LYNN — Robert F. Kennedy was a U.S. senator for less than four years before he was assassinated in 1968. But there are dozens of books written about him.
John McCormack, a Massachusetts Democrat, served in the U.S. House of Representatives for 42 years and was speaker of the House from 1961 to 1971 when he championed landmark civil rights, education, and healthcare legislation.
Yet, not a single biography has been written about him.
Until now.
Garrison Nelson, 75, a Lynn native and 1959 Classical High School graduate, has written “John William McCormack: A Political Biography.”
The professor of law, politics, and political behavior at the University of Vermont will present “Friendly Enemies: The Kennedys, the McCormacks, and National Politics” at the Lynn Museum tonight at 6. The event is free.
“There have been a dozen speakers of the house between Sam Rayburn in 1940 and Paul Ryan today,” Nelson said. “Of those, 11 have books by or about them.
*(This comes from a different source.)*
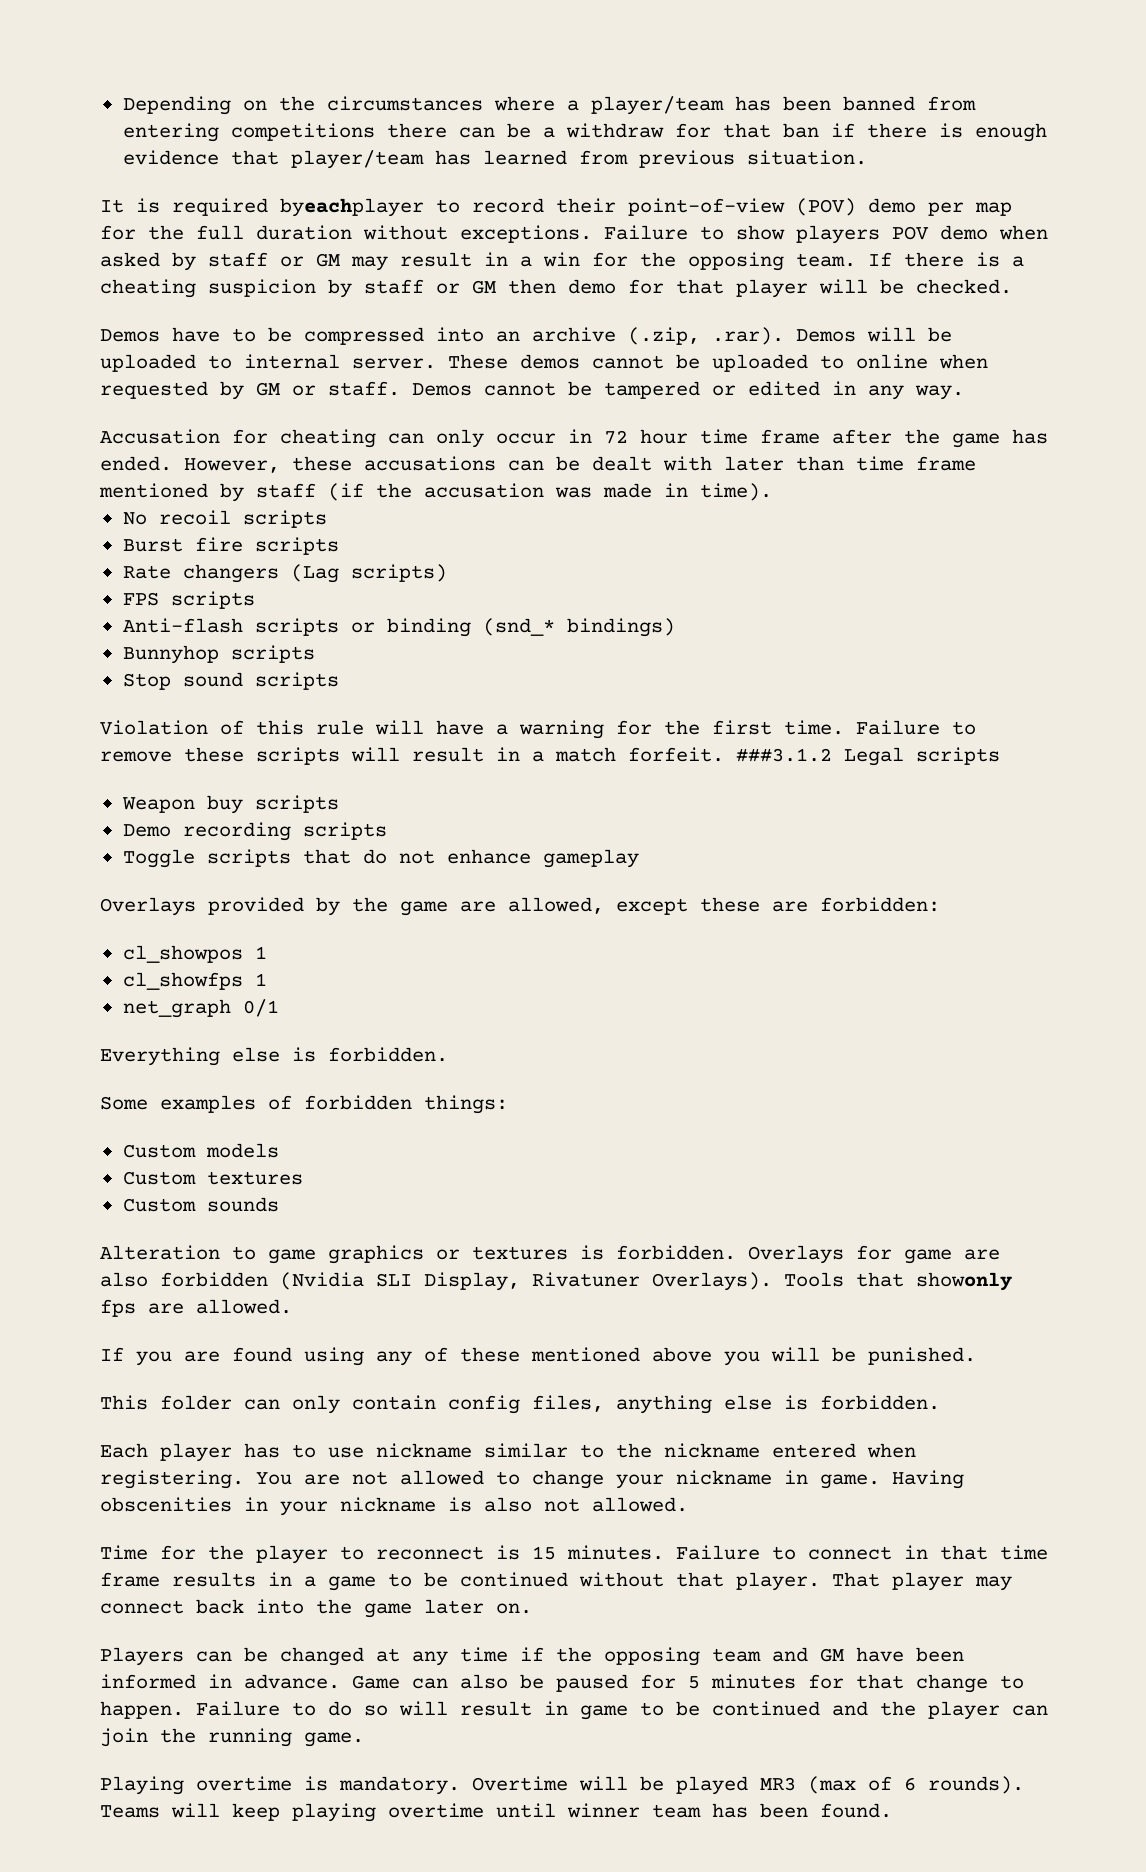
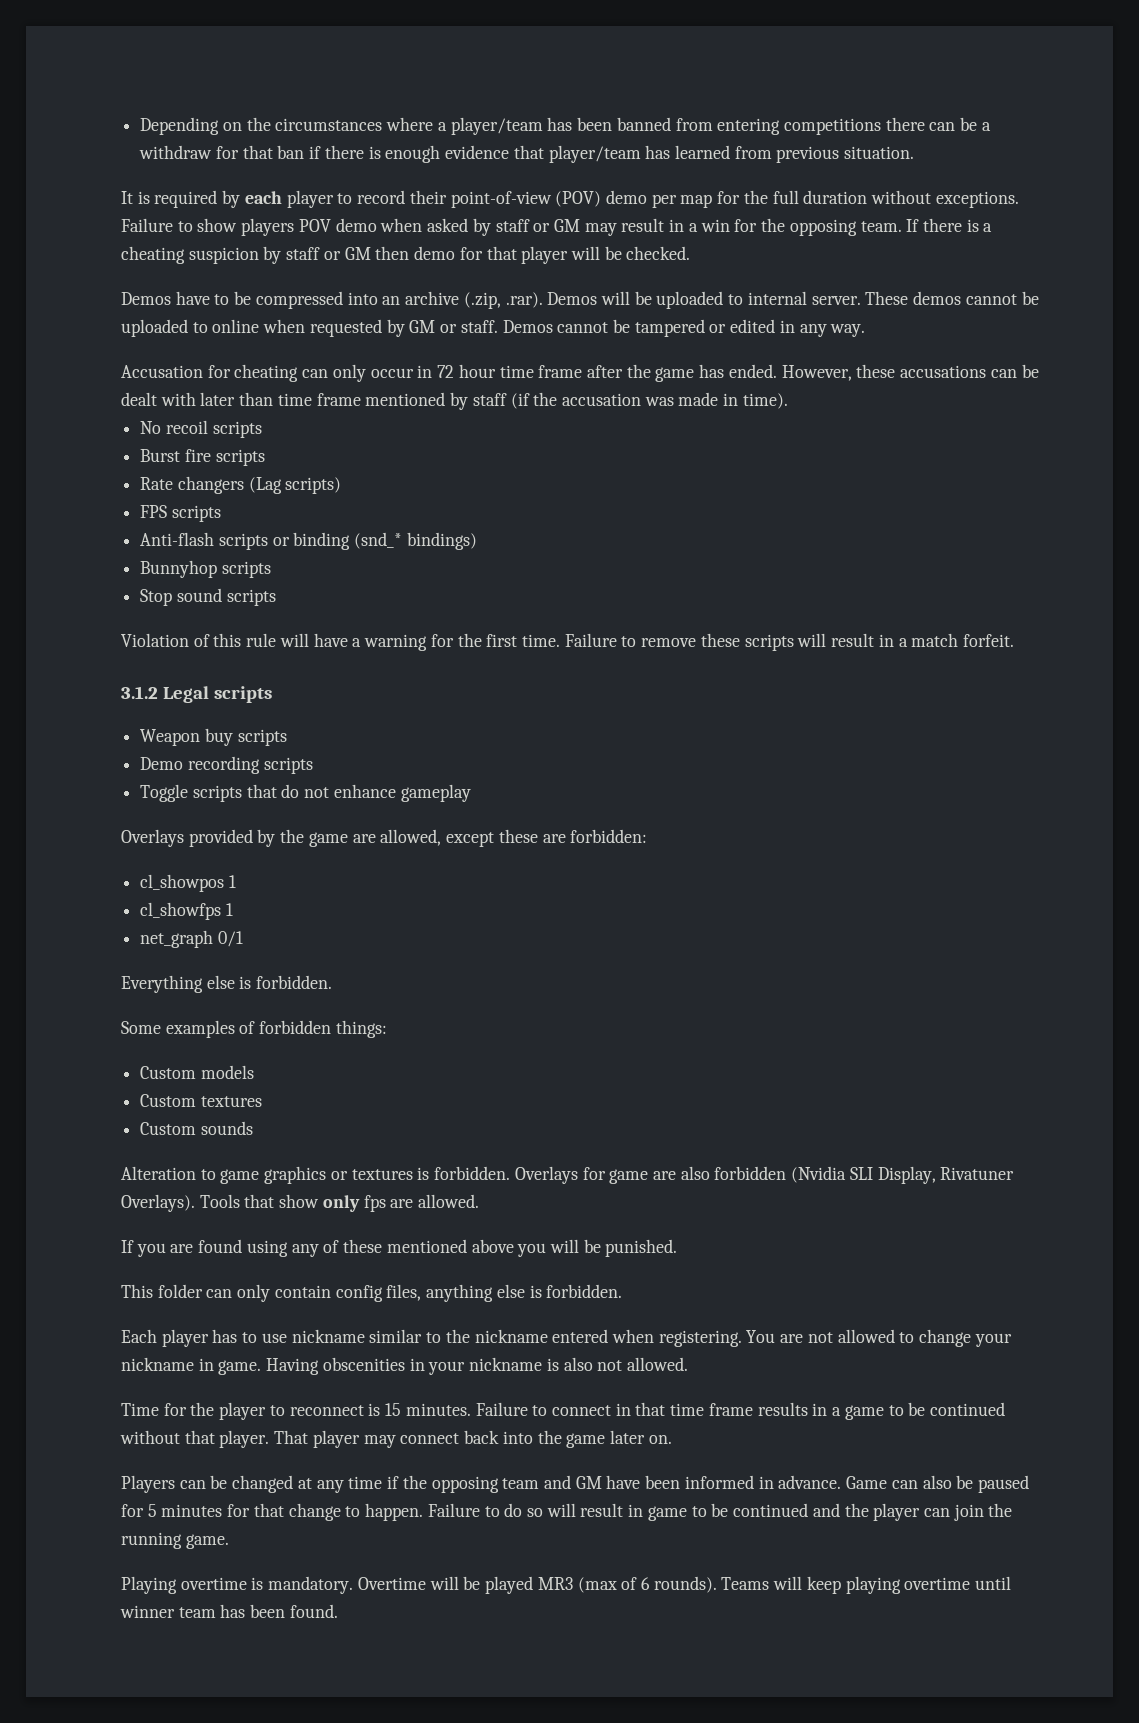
[280,198,424,217] byeachplayer -> [222,190,334,208] by each player
[736,748,832,762] ###3.1.2 -> [121,686,158,699] // 3.1.2
[916,1272,1012,1291] showonly -> [279,1194,360,1212] show only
McCormack was the only one not to have a book by or about him. Now there is one.”
On what McCormack would have thought of President Donald Trump, that’s easy, he said.
“He would be horrified,” he said. “McCormack was one of the authors of Social Security, pushed Medicaid, and fought for immigration reform. He was pro immigration, pro healthcare and pro help for the aged.”
In its review, The Boston Globe praised Nelson’s 900-page biography.
“Nelson’s book is as much a history of Bay State and congressional politics as it is a biography of McCormack, and taking on this book, which took its author 20 years to prepare and will take a reader a month or more to read, is a formidable, daunting commitment,” Globe correspondent David M. Shribman said in his review. “I have covered politics for the better part of 40 years, and I cannot recall McCormack’s name being mentioned even once since Richard Nixon was president. The best that can be said for him … is McCormack was in the room when so many decisions and events of consequence occurred.”